(Source data)
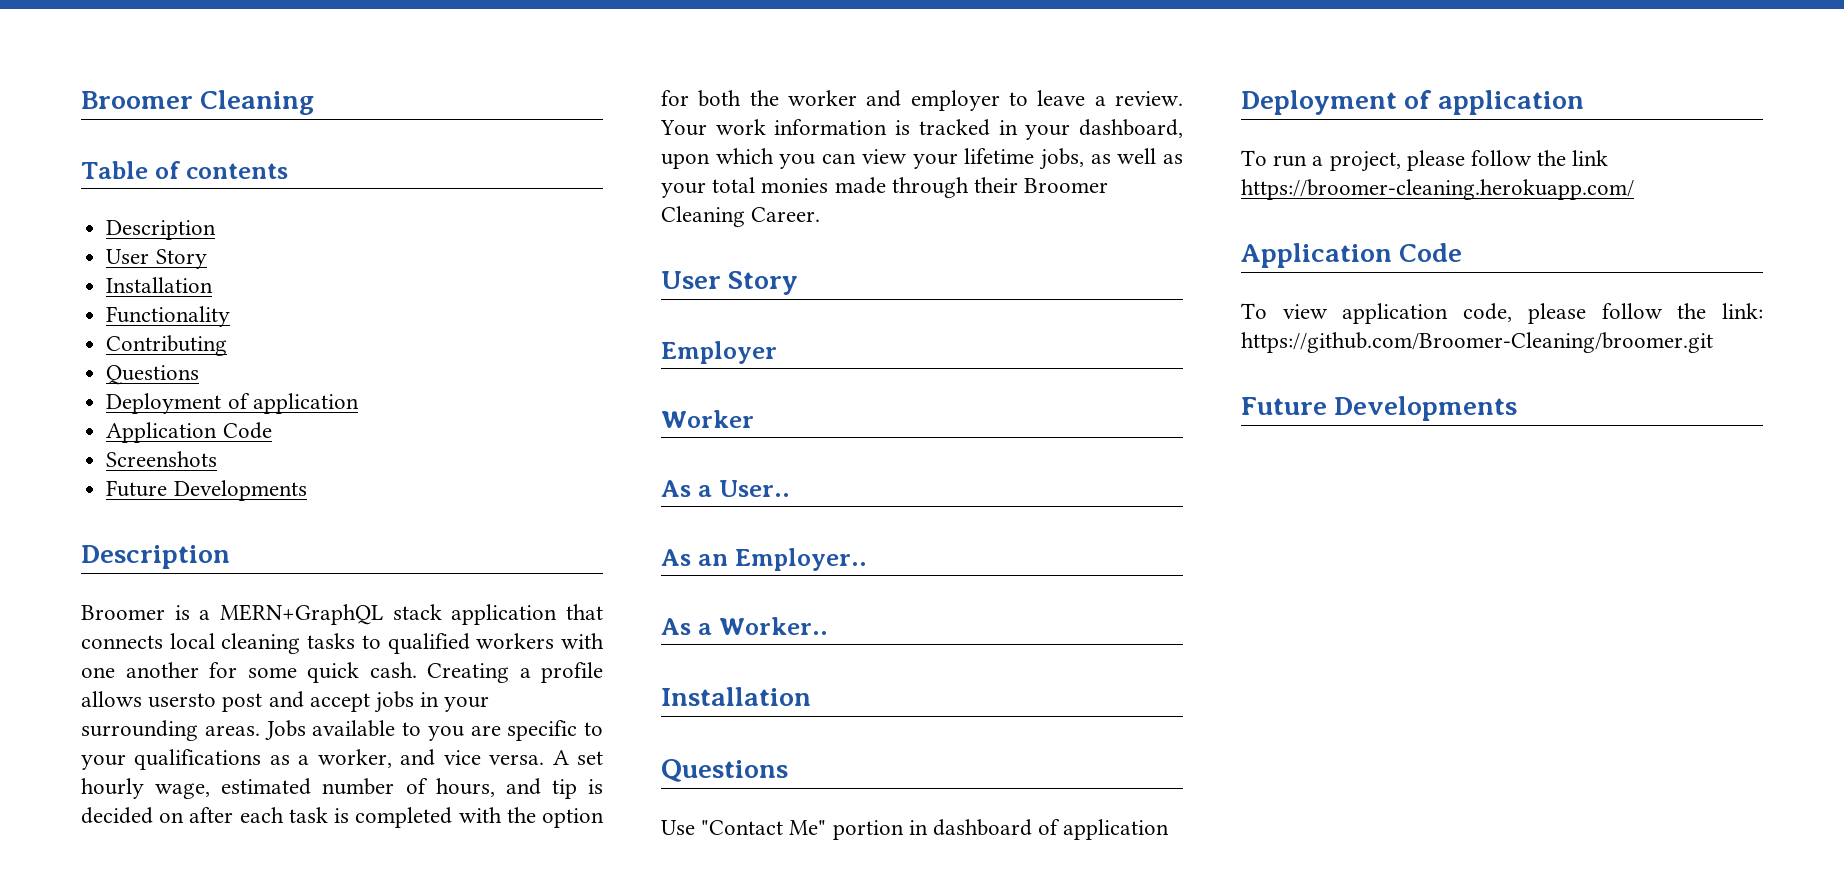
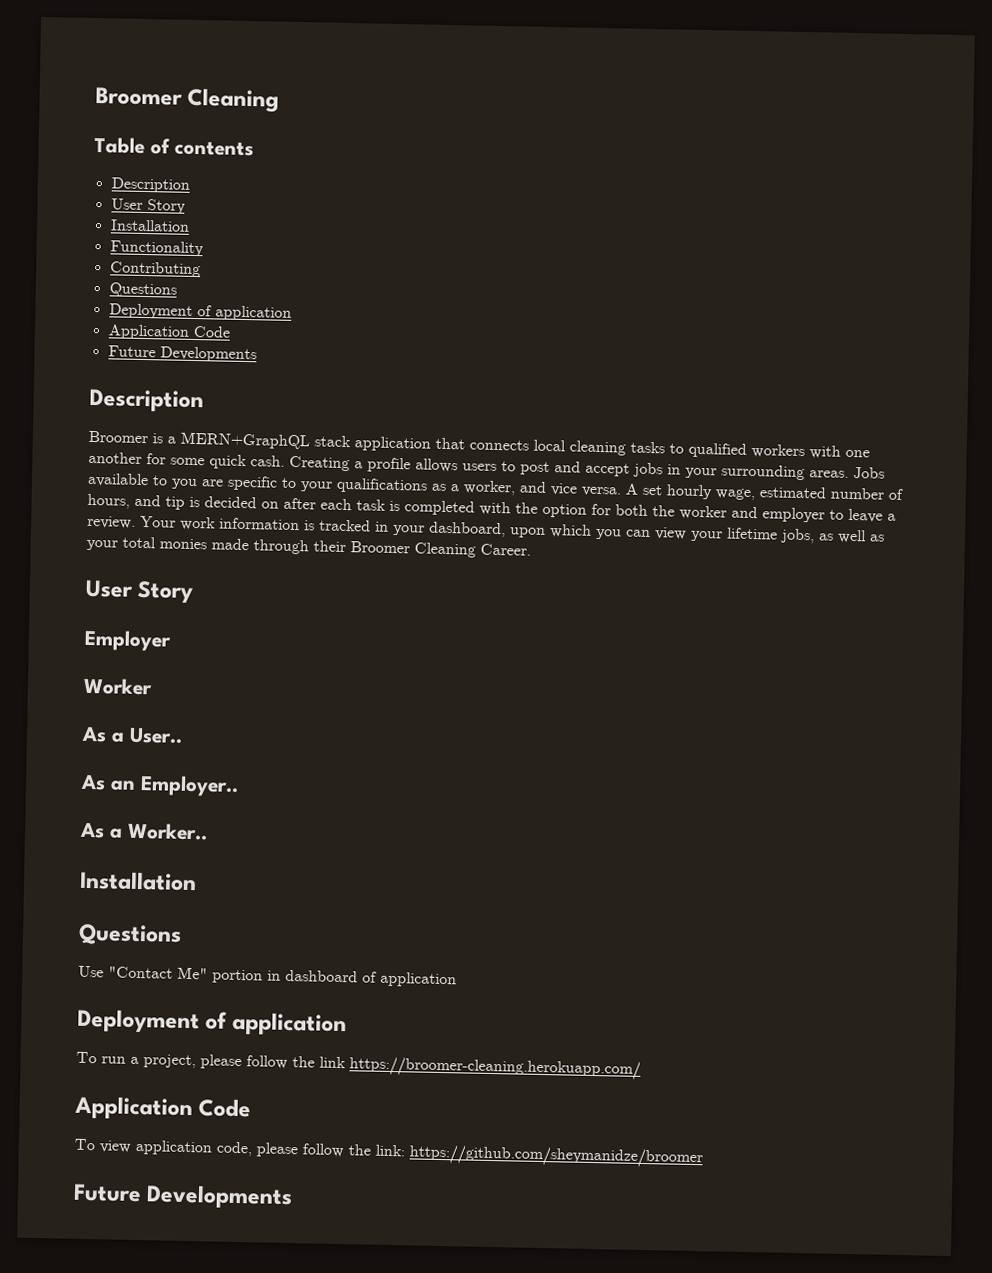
- Screenshots
- Creating a profile allows usersto post and accept jobs in your surrounding areas.
+ Creating a profile allows users to post and accept jobs in your surrounding areas.
- To view application code, please follow the link: https://github.com/Broomer-Cleaning/broomer.git
+ To view application code, please follow the link: https://github.com/sheymanidze/broomer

WHAT NEEDS TO BE DONE
Copy out each line of the records where the string "please" appears.

SOLUTION TO THE PROBLEM
- To view application code, please follow the link: https://github.com/Broomer-Cleaning/broomer.git
+ To view application code, please follow the link: https://github.com/sheymanidze/broomer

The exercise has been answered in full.